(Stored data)
((

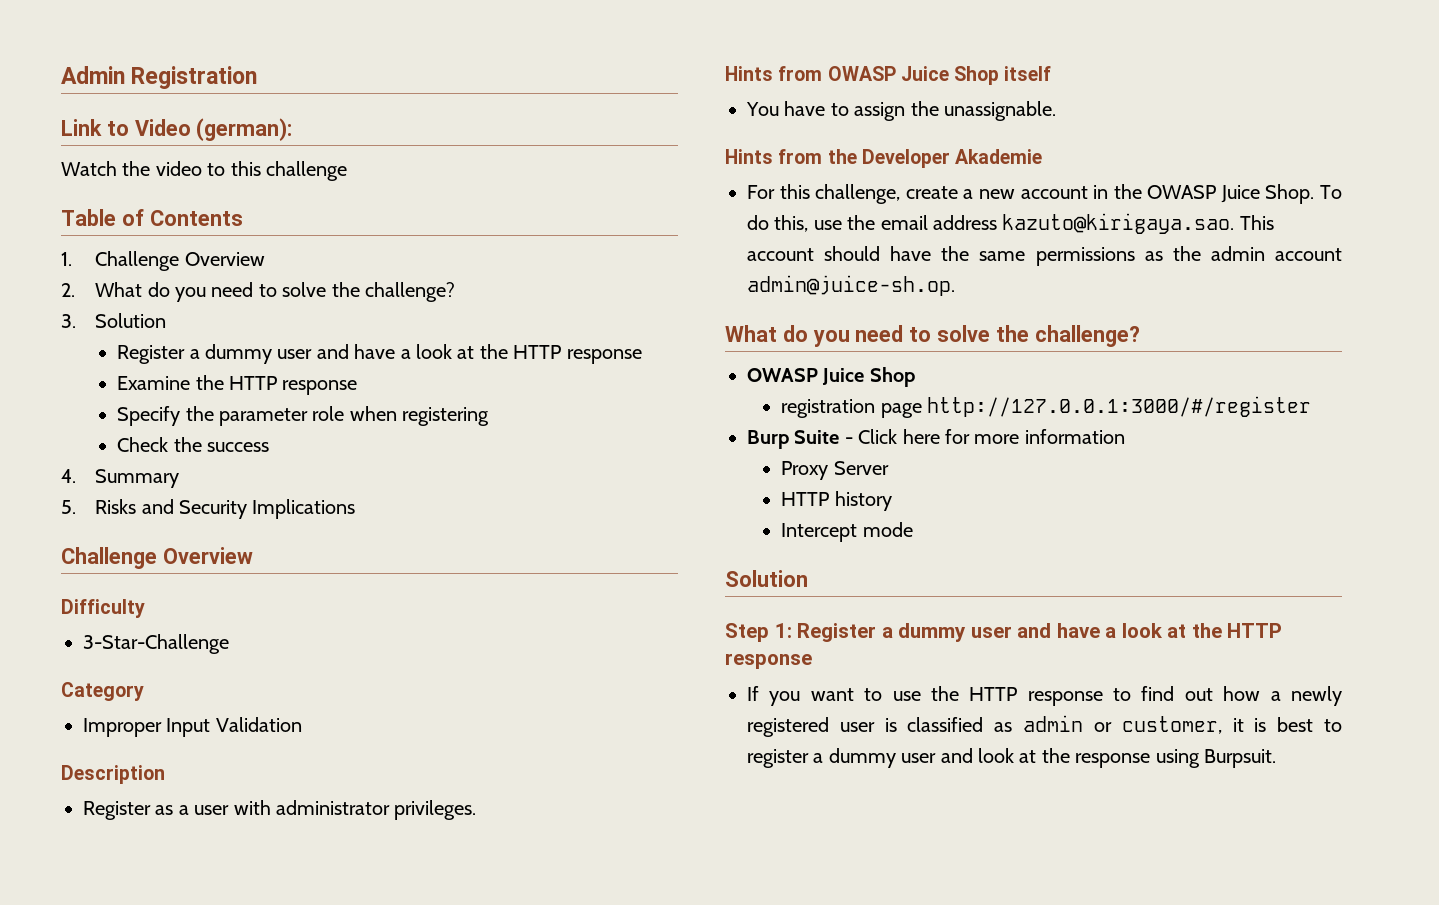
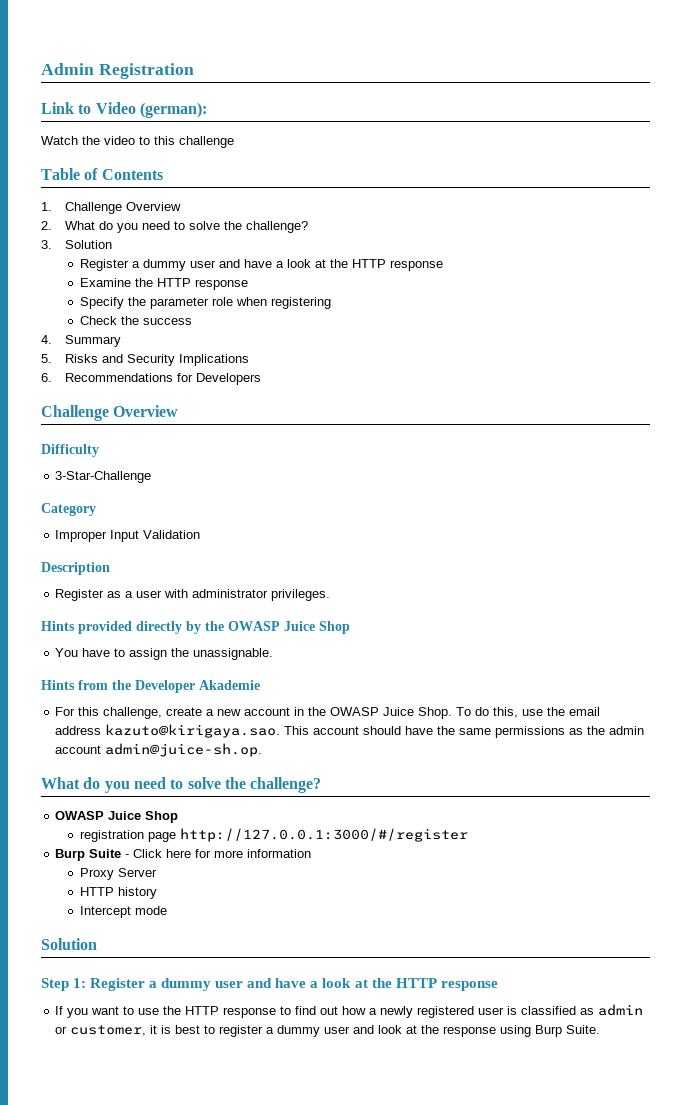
+ 6. Recommendations for Developers
- Hints from OWASP Juice Shop itself
+ Hints provided directly by the OWASP Juice Shop
- If you want to use the HTTP response to find out how a newly registered user is classified as admin or customer, it is best to register a dummy user and look at the response using Burpsuit.
+ If you want to use the HTTP response to find out how a newly registered user is classified as admin or customer, it is best to register a dummy user and look at the response using Burp Suite.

))

> [What you need to do]
What is needed is a word-for-word transcription of all the entries, with the pictures dropped.

> [Exercise output]
+ 6. Recommendations for Developers
- Hints from OWASP Juice Shop itself
+ Hints provided directly by the OWASP Juice Shop
- If you want to use the HTTP response to find out how a newly registered user is classified as admin or customer, it is best to register a dummy user and look at the response using Burpsuit.
+ If you want to use the HTTP response to find out how a newly registered user is classified as admin or customer, it is best to register a dummy user and look at the response using Burp Suite.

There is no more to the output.